This powerpoint is a starter for an activity designed to encourage students to seek out relevant quotations with regards to key themes or characters. In this case I have put 13 slides together to consider the presentation of the female in the novel. It is not meant to be complete, but is to be used in a lesson to initiate discussion.
I have looked at the thread linking Caroline, Elizabeth and Agatha – all representing the “Angel in the House”, a title derived from Coventry Patmore’s poem of that name (exerpt):
Man must be pleased; but him to please
Is woman’s pleasure; down the gulf
Of his condoled necessities
She casts her best, she flings herself.
How often flings for nought, and yokes
Her heart to an icicle or whim,
Whose each impatient word provokes
Another, not from her, but him;
While she, too gentle even to force
His penitence by kind replies,
Waits by, expecting his remorse,
With pardon in her pitying eyes;
And if he once, by shame oppress’d,
A comfortable word confers,
She leans and weeps against his breast,
And seems to think the sin was hers;
Or any eye to see her charms,
At any time, she’s still his wife,
Dearly devoted to his arms;
She loves with love that cannot tire;
And when, ah woe, she loves alone,
Through passionate duty love springs higher,
As grass grows taller round a stone.
Also,I wanted to draw attention to the exotic nature of Safie – so unlike the others in appearance and passion and not part of the typical patriarchal Geneva-set.

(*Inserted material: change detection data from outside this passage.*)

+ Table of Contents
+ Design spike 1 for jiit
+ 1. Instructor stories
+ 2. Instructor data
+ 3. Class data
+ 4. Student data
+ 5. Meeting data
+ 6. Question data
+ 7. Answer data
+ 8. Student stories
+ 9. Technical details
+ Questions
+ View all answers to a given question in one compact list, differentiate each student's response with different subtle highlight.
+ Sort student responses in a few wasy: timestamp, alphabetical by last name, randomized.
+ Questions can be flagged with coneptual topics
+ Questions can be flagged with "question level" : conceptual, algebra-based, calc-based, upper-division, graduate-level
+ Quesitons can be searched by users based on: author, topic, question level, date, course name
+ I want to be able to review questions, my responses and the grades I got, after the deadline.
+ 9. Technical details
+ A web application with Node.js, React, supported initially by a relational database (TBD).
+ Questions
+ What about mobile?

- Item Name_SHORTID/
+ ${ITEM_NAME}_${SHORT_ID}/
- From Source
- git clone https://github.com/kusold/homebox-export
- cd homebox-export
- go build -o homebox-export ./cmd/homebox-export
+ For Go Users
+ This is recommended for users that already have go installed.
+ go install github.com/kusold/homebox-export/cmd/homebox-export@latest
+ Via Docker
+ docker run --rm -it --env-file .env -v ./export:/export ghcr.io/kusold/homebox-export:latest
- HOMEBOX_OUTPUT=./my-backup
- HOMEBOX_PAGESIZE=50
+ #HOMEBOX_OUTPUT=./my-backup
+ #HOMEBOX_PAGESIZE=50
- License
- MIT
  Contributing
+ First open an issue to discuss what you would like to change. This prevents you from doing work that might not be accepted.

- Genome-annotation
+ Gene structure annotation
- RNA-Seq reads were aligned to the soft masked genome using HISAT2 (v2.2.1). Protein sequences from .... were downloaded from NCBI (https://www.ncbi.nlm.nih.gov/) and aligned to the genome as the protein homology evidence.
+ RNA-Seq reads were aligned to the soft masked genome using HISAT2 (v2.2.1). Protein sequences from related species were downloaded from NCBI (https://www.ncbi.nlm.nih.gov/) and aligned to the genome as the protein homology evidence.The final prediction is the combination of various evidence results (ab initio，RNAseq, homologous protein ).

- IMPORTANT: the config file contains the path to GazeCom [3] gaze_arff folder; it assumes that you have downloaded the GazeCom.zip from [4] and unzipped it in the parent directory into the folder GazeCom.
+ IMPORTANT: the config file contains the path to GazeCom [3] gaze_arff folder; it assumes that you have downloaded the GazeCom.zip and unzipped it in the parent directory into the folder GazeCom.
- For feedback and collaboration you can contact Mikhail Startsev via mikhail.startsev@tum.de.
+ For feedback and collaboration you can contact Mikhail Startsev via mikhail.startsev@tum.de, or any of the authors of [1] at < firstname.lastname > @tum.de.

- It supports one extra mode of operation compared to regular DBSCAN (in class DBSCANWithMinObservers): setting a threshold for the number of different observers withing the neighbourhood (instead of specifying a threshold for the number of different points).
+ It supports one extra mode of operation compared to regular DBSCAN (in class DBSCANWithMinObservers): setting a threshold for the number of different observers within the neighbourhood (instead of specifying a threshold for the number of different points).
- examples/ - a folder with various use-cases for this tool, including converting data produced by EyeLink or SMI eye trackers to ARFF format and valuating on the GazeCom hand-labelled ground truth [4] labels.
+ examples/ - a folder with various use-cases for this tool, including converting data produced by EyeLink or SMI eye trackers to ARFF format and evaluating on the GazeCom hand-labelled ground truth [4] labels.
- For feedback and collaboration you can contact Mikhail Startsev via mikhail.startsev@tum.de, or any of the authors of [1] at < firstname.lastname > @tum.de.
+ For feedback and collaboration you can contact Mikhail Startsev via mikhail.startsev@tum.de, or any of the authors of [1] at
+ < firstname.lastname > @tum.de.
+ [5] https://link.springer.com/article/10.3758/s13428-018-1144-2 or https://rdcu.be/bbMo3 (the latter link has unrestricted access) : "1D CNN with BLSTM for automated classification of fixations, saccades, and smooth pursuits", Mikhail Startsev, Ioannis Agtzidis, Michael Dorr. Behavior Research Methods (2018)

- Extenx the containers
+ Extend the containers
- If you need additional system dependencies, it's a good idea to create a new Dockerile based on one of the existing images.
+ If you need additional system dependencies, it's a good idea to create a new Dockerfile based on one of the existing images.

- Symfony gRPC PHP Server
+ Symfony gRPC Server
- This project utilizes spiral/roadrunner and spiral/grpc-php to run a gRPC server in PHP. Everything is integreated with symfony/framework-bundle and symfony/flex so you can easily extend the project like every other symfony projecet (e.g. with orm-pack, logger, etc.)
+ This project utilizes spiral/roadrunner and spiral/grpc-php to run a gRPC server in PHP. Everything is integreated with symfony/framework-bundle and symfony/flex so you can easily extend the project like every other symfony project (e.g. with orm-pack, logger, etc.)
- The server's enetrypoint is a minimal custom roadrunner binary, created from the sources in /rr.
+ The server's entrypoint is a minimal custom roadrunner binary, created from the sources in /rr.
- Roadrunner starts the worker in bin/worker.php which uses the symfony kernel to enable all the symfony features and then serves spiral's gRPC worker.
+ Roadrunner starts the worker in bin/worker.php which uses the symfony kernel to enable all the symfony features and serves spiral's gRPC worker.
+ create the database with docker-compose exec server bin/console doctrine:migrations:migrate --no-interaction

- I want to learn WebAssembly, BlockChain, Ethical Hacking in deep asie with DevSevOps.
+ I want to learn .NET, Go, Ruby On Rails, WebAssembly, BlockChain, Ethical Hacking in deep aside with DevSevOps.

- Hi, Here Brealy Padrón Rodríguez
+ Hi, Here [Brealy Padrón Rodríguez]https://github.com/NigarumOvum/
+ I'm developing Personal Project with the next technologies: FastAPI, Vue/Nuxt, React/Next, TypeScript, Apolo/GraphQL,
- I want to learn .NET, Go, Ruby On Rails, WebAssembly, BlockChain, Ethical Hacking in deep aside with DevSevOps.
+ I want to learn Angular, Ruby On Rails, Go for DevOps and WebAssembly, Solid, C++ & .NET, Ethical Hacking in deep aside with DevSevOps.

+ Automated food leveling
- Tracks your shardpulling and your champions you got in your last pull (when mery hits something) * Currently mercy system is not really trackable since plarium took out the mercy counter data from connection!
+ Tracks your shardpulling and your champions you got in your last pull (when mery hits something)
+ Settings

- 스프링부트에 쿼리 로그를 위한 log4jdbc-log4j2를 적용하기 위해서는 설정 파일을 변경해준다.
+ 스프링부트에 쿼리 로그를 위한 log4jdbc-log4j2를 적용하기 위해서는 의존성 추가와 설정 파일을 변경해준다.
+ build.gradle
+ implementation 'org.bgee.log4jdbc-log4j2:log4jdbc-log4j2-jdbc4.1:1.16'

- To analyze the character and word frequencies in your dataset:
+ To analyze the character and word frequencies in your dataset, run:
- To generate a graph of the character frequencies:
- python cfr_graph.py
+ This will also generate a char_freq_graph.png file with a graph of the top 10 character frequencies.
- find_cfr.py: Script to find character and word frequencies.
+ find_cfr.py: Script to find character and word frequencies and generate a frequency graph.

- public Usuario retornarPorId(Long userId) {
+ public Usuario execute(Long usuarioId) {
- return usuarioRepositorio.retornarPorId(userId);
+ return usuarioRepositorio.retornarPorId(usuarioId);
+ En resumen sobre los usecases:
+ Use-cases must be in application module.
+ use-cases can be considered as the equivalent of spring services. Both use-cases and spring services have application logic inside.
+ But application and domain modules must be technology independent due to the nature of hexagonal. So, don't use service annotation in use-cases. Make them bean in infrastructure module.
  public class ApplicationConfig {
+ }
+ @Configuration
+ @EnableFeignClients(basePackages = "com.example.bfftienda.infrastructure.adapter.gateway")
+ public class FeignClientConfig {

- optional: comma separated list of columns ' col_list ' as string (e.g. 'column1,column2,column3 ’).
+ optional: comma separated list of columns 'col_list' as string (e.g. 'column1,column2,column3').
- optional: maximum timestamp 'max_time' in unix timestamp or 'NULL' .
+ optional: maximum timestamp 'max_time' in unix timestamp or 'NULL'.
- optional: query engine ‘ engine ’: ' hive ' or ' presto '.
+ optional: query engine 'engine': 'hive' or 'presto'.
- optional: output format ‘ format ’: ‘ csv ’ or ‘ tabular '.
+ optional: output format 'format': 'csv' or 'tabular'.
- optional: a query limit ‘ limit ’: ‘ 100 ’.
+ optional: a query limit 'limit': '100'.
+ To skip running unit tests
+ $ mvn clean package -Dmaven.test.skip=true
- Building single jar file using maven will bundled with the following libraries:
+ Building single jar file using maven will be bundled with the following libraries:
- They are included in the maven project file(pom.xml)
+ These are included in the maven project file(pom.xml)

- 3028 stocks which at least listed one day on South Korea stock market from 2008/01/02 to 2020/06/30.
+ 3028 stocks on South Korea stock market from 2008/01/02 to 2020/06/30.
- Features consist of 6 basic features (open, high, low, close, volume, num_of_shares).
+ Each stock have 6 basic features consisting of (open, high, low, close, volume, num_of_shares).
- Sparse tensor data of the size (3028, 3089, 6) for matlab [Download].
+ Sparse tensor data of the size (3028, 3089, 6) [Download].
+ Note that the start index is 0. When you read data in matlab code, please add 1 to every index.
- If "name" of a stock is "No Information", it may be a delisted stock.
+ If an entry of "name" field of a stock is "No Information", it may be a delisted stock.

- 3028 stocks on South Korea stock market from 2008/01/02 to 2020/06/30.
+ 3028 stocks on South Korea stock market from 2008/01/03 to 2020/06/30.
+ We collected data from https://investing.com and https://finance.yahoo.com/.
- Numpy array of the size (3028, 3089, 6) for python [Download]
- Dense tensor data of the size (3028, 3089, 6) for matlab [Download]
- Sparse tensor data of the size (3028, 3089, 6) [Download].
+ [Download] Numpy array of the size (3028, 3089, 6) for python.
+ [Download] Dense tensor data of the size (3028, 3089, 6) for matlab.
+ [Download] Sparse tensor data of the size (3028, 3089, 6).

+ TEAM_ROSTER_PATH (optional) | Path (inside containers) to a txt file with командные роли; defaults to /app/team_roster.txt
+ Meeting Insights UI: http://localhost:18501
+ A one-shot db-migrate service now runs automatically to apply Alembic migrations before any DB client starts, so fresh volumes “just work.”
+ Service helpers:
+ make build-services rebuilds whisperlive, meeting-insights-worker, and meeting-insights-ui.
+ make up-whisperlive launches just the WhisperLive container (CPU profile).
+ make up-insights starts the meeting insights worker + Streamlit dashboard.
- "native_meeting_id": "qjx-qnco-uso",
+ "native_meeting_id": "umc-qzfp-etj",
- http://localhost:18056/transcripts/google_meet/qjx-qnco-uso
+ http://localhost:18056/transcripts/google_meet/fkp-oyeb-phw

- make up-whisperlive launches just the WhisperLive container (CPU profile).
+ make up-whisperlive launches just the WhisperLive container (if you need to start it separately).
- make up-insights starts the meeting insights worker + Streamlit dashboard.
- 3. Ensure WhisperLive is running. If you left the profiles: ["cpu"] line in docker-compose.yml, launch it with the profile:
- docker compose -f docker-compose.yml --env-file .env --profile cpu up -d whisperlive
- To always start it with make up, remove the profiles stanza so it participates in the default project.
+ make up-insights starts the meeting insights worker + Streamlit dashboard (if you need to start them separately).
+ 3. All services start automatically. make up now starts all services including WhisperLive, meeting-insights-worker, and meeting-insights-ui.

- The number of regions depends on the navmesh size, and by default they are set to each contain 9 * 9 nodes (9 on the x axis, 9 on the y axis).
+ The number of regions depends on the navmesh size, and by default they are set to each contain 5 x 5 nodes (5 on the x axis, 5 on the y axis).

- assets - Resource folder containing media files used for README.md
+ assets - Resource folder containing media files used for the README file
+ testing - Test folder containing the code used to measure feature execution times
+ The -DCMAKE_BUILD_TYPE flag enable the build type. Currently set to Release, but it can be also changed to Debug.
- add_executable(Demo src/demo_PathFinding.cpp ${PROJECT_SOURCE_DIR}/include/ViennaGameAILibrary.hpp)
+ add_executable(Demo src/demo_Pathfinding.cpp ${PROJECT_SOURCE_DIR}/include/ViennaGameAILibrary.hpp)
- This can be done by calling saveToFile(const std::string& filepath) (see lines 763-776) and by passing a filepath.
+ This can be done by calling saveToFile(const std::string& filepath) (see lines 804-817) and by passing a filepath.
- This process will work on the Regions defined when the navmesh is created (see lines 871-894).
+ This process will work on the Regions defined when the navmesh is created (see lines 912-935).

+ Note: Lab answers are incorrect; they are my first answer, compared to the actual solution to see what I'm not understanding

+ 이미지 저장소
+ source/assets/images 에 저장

I begin with Margaret Saville – denied a voice in the text and presented as Walton’s sounding board, yet given a clear personality at the very opening of the book.
There are a couple of passages here to make students reflect on the nature of Frankenstein’s relationship with Clerval. I compare the reaction to his death with that of Elizabeth and also the brief character description of Elizabeth and Clerval as children – so clearly praising of the male friend and dismissive (though understanding) of the female.